Planners would need to revaluate guidelines like the URDPFI to distinguish between what is high and optimum density for a community to remain healthy. To have a self-sustaining lifestyle, planners could revisit neighbourhood concepts and earlier planning models to come out innovative ideas. Planning vision, strategies and methodologies within master plans can use terminologies like “healthy lifestyle” so that proposals in the future are forced to make considerations to ensure the same. Post-COVID-19 norms should not be only focussed to battle the effect created by the virus, but also prevent or contain any future outbreaks that can arise. Innovative solutions can be provided within master plans, in the form of development controls, that ensure healthy form of housing is maintained throughout the city.  

Decentralised facility provision 

We can agree that a decentralised approach could’ve been more appropriate at a time of pandemic rather than a top-down centralised approach.

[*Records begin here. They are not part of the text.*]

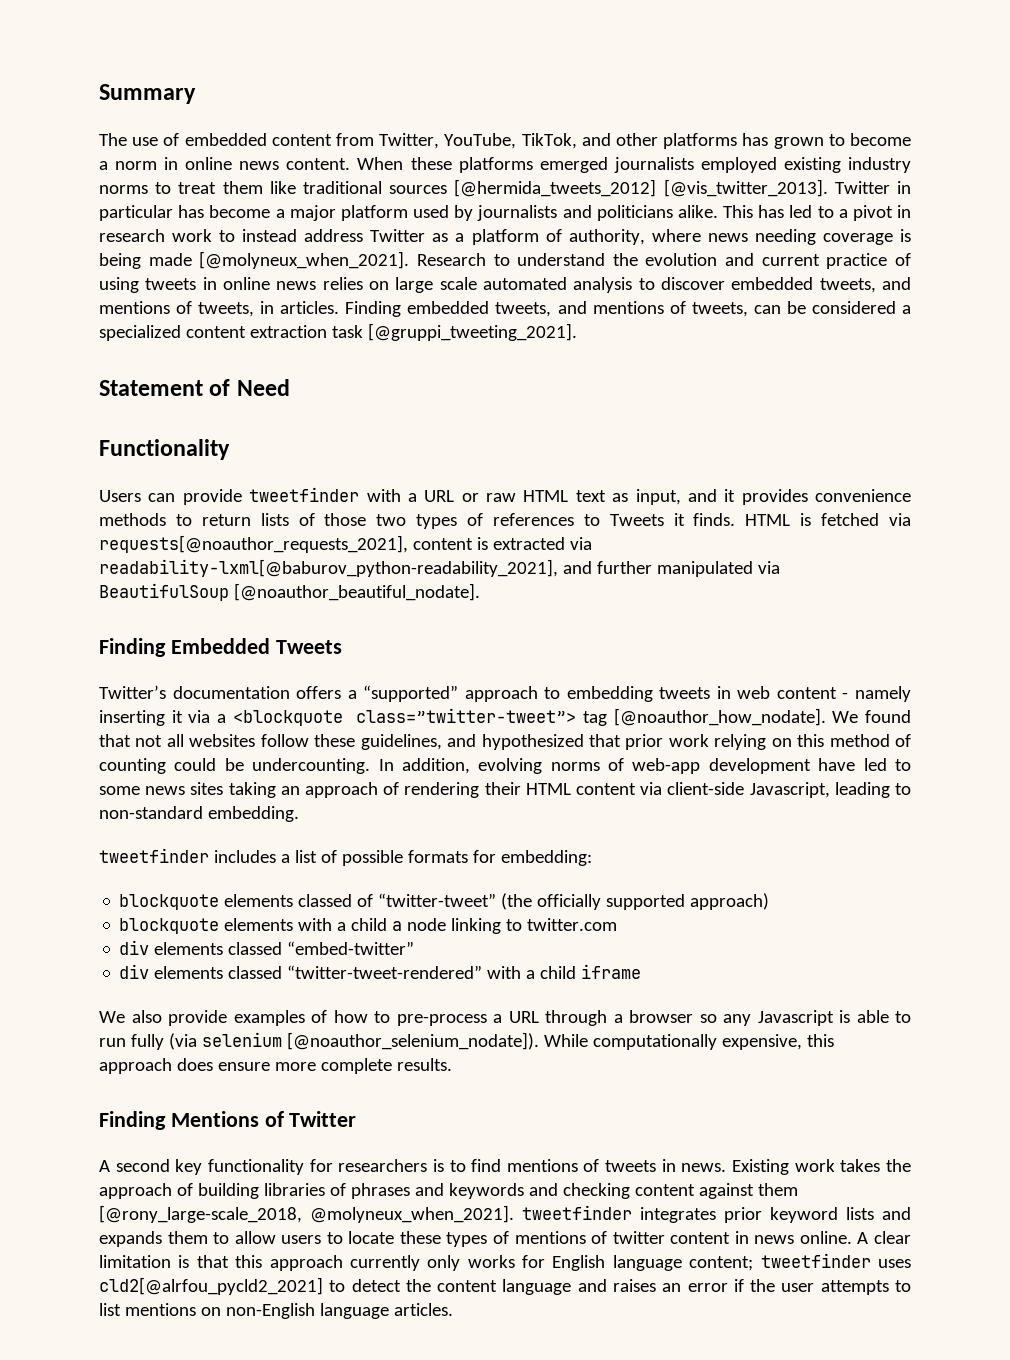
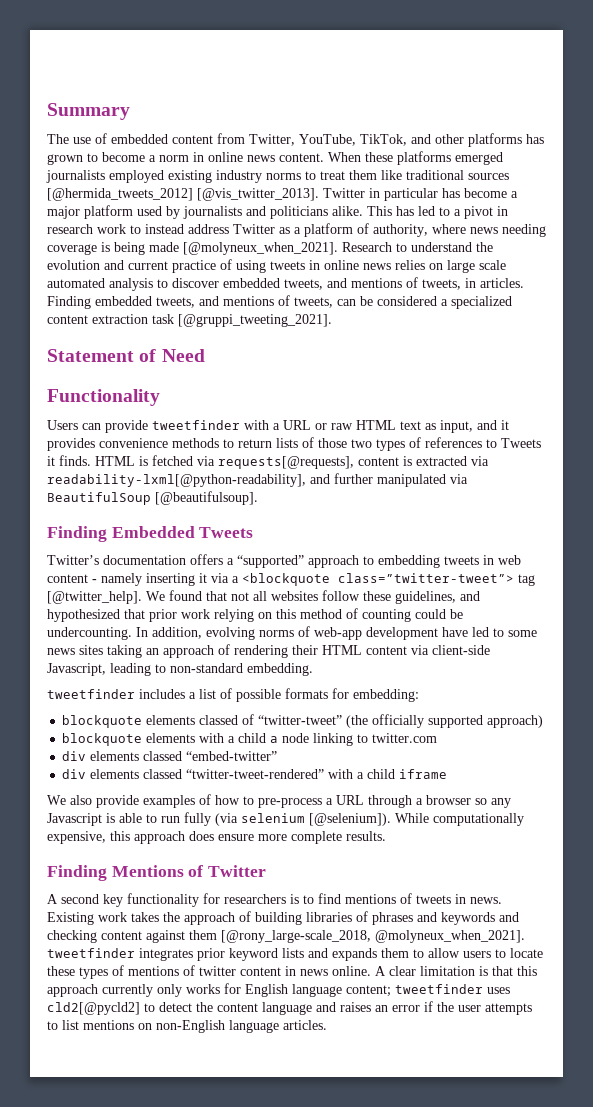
[99,535,408,553] requests[@noauthor_requests_2021], -> [218,456,354,469] requests[@requests],
[99,559,558,577] readability-lxml[@baburov_python-readability_2021], -> [47,474,306,487] readability-lxml[@python-readability],
[233,583,480,601] [@noauthor_beautiful_nodate]. -> [155,491,258,505] [@beautifulsoup].
[613,708,826,726] [@noauthor_how_nodate]. -> [47,591,142,604] [@twitter_help].
[286,1032,539,1050] [@noauthor_selenium_nodate]). -> [309,813,391,826] [@selenium]).
[99,1277,323,1295] cld2[@alrfou_pycld2_2021] -> [47,1002,140,1015] cld2[@pycld2]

This model is based on equitable distribution of resources, limited mobility and increased number of small scale interaction spots. It also increases the access and distribution of infrastructure across the city. In terms of health infrastructure, secondary and tertiary setups should be able to provide what neighbourhoods depend on primary health services for (Jainer and Pasricha, 2020). Decentralised infrastructure provides economical benefits. They reduce dependency on the primary system and can provide for better resource management. Table 2 gives us insight on how different urban services can be made more decentralised at city level. 

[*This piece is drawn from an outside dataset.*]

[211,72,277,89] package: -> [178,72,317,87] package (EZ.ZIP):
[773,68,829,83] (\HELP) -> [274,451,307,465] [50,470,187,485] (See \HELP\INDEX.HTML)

Table 2: Shift to Decentralised Planning Approach Source: (Jainer and Pasricha, 2020) 
Urban Service Conventional Practice / Guidelines Decentralised Planning Approach (Post-pandemic)
Water Supply
  • Usually one major source of water
  • Improper channeling of stormwater
  • Converting/ treating all water to potable water
  • Conservation and preservation of water bodies, aquatic ecosystems, etc.
  • Maximising infiltration benefits, proper stormwater channeling, rainwater harvesting, etc.

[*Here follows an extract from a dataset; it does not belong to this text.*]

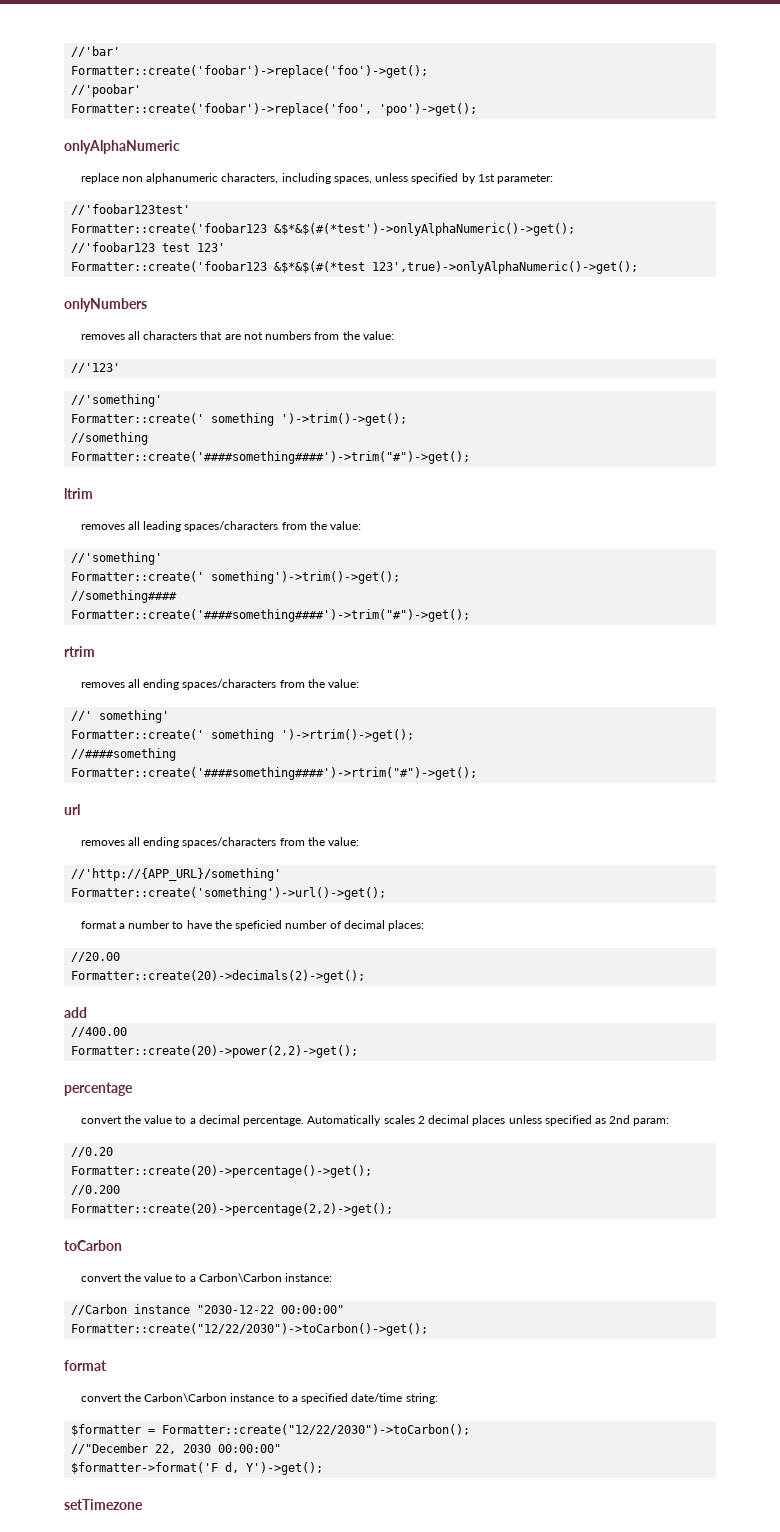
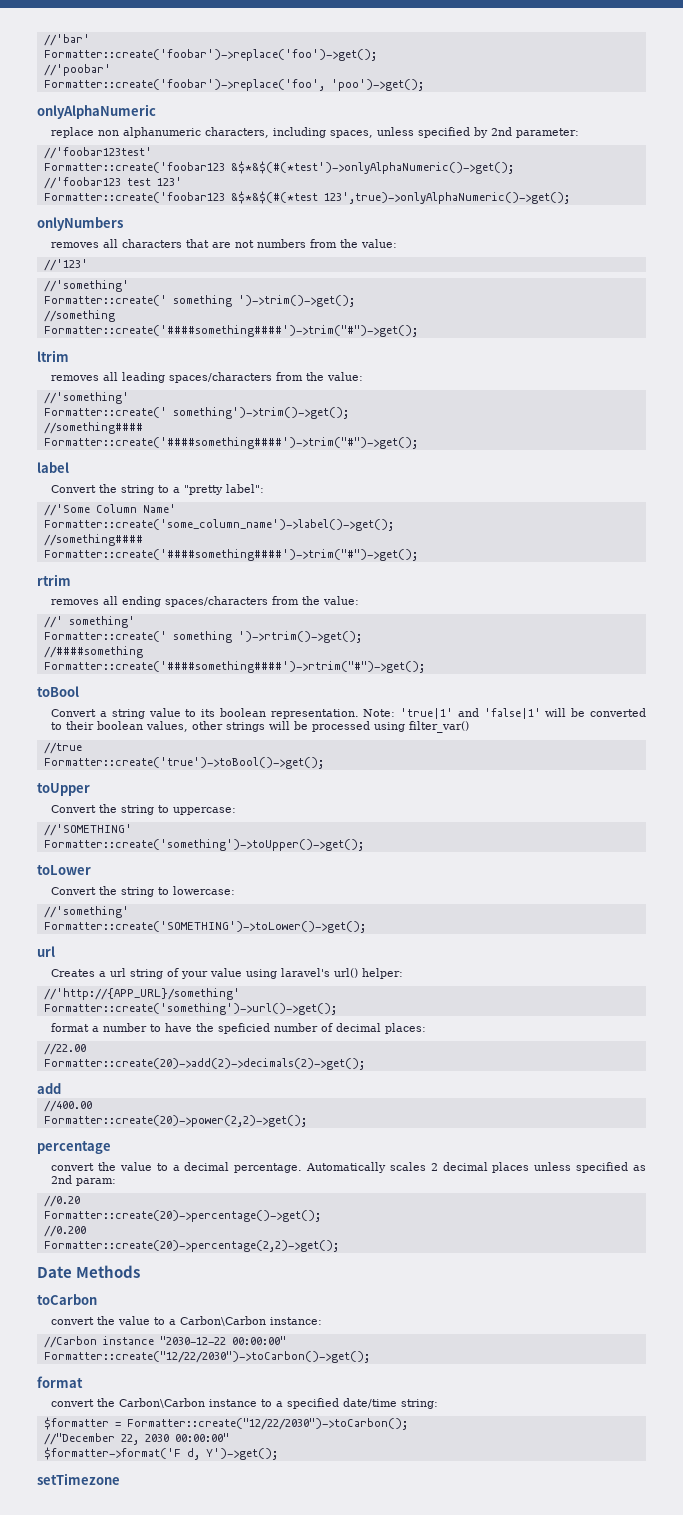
[477,174,495,182] 1st -> [491,127,513,136] 2nd
(471, 615) none -> [37,462,69,473] [51,484,265,495] [43,504,176,516] [43,519,394,531] [43,534,143,546] [43,549,418,561] // label // Convert the string to a "pretty label": // //'Some Column Name' // Formatter::create('some_column_name')->label()->get(); // //something#### // Formatter::create('####something####')->trim("#")->get();
[64,804,80,815] [80,837,360,848] url // removes all ending spaces/characters from the value: -> [37,686,79,697] [51,708,646,719] [51,721,470,733] [43,742,82,754] [43,757,324,769] [37,783,90,796] [51,804,237,815] [43,824,132,836] [43,839,364,851] [37,865,91,875] [51,886,236,897] [43,906,129,918] [43,921,366,933] [37,946,55,957] [51,968,404,979] toBool // Convert a string value to its boolean representation. Note: 'true|1' and 'false|1' will be converted to their boolean values, other strings will be processed using filter_var() // //true // Formatter::create('true')->toBool()->get(); // toUpper // Convert the string to uppercase: // //'SOMETHING' // Formatter::create('something')->toUpper()->get(); // toLower // Convert the string to lowercase: // //'something' // Formatter::create('SOMETHING')->toLower()->get(); // url // Creates a url string of your value using laravel's url() helper:
[71,952,121,962] [71,970,366,983] //20.00 // Formatter::create(20)->decimals(2)->get(); -> [43,1043,86,1055] [43,1058,365,1070] //22.00 // Formatter::create(20)->add(2)->decimals(2)->get();
(394, 1209) none -> [37,1265,141,1278] // Date Methods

  • Conversion of water into quality that is required as per intended use
Wastewater
  • Single-cycle treatment and return to environment
  • Reclamation of valuable bio-nutrients, carbon, etc. from waste through cyclical process.
Solid Waste
  • Depositing of waste within sanitary landfills
  • Household segregation of waste and composting
  • 3 R’s of waste; Reduce, Reuse and Recycle at neighbourhood level
Health Infrastructure
  • Focus and hence, pressure on primary health infrastructure.
  • Focus on increased number and capacity of tertiary level healthcare services.
Public Spaces
  • Providing open spaces keeping in mind increased social interaction
  • Providing decentralised spaces keeping in mind increased social distancing, maintaining social cohesion.

Our current hotspots in India are mostly informal settlements and unauthorised colonies, within high density cities. These areas are filled with migrants and rural poor that come to urban cities with a hope of employment. The needs of the urban poor and their equal access to facilities must be ensured by planners. Master plans must ensure via its policies to provide planned, organised and dispersed spaces, and adequate and optimum quality infrastructure to support the marginal societies. Basic services like clean and assured water supply, social infrastructure and sanitation must not be overlooked by planners who wish to create sustainable and healthy cites (Desai, 2020).